_ABOUT THIS TASK_.
Copy nothing but the lines below running from the line containing "html: <span>Find a" through the line containing "text: pick an", both end lines included.

_DATA_.

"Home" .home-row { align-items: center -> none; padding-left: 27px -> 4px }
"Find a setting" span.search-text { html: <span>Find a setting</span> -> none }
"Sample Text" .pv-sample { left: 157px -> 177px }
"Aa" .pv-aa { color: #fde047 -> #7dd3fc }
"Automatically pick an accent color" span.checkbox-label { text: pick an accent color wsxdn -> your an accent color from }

* * *

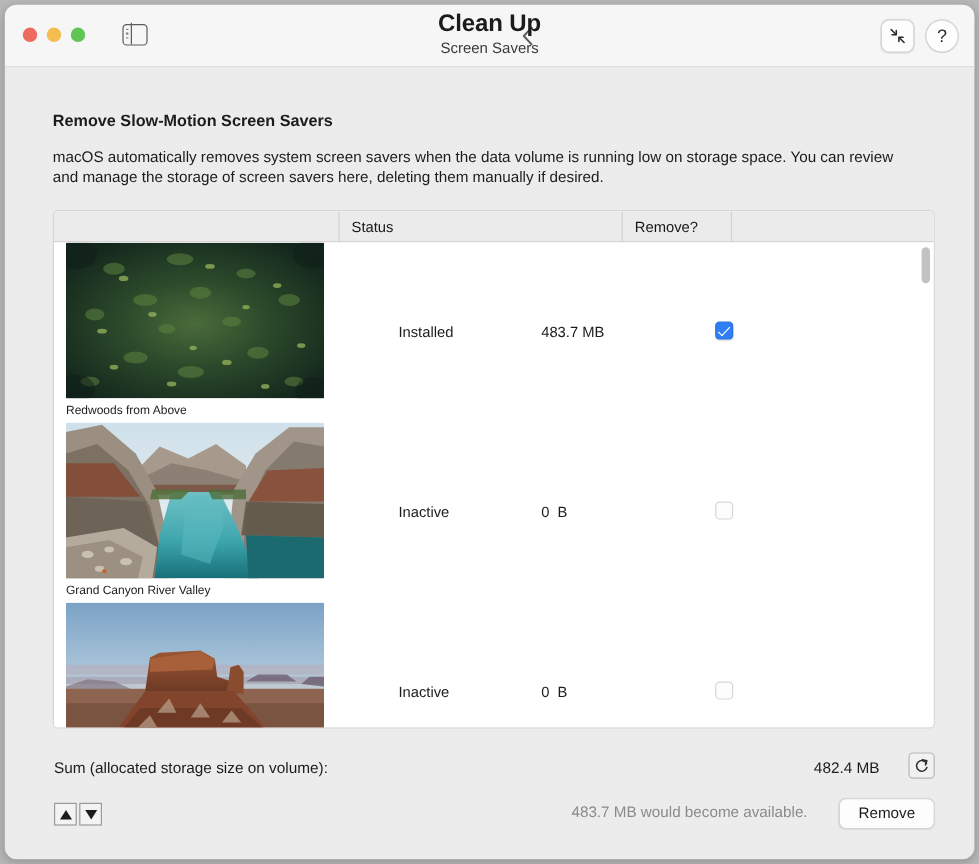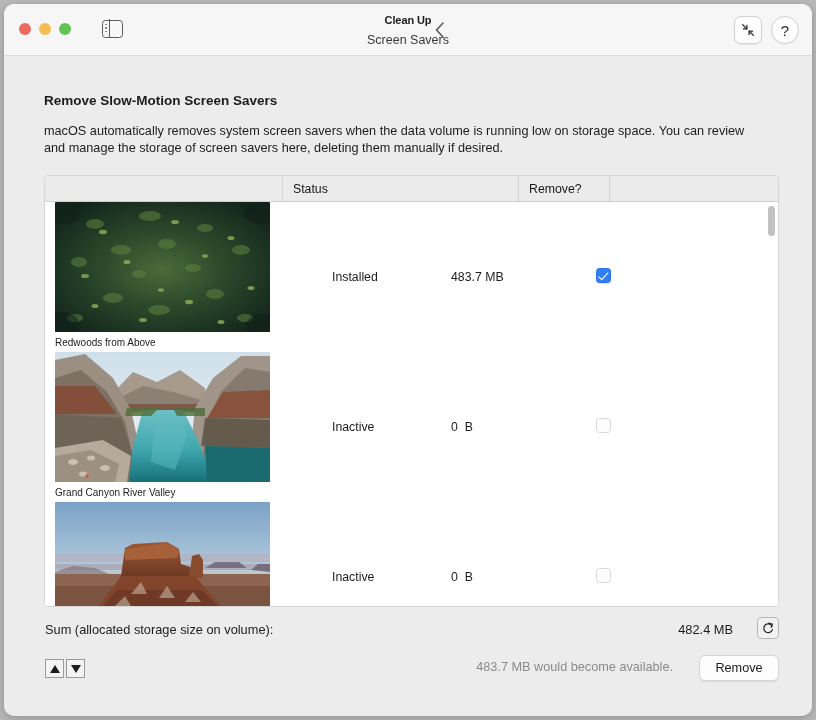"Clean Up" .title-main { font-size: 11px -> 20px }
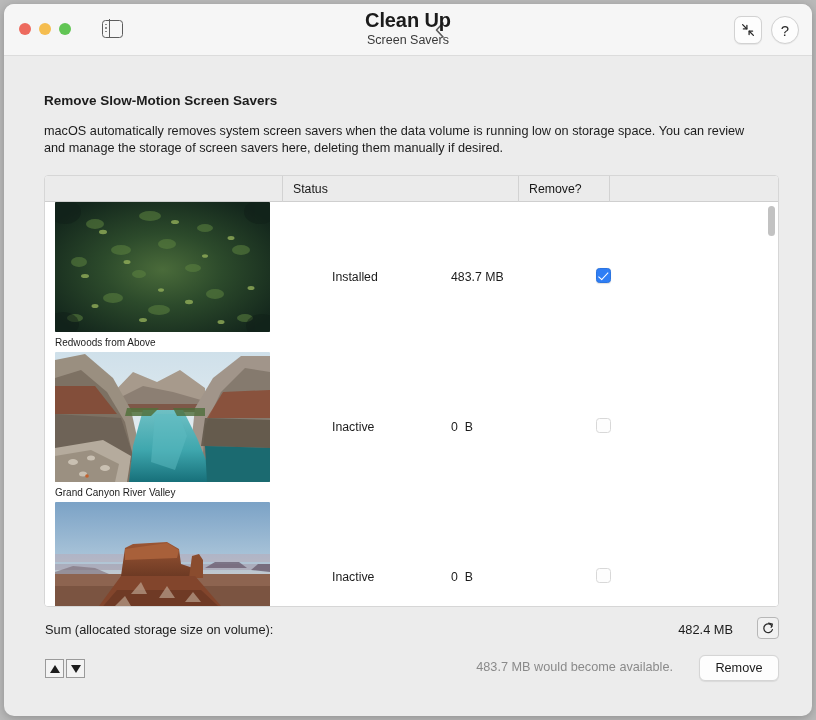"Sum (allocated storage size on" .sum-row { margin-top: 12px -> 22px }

_WRITTEN ANSWER_.
"Find a setting" span.search-text { html: <span>Find a setting</span> -> none }
"Sample Text" .pv-sample { left: 157px -> 177px }
"Aa" .pv-aa { color: #fde047 -> #7dd3fc }
"Automatically pick an accent color" span.checkbox-label { text: pick an accent color wsxdn -> your an accent color from }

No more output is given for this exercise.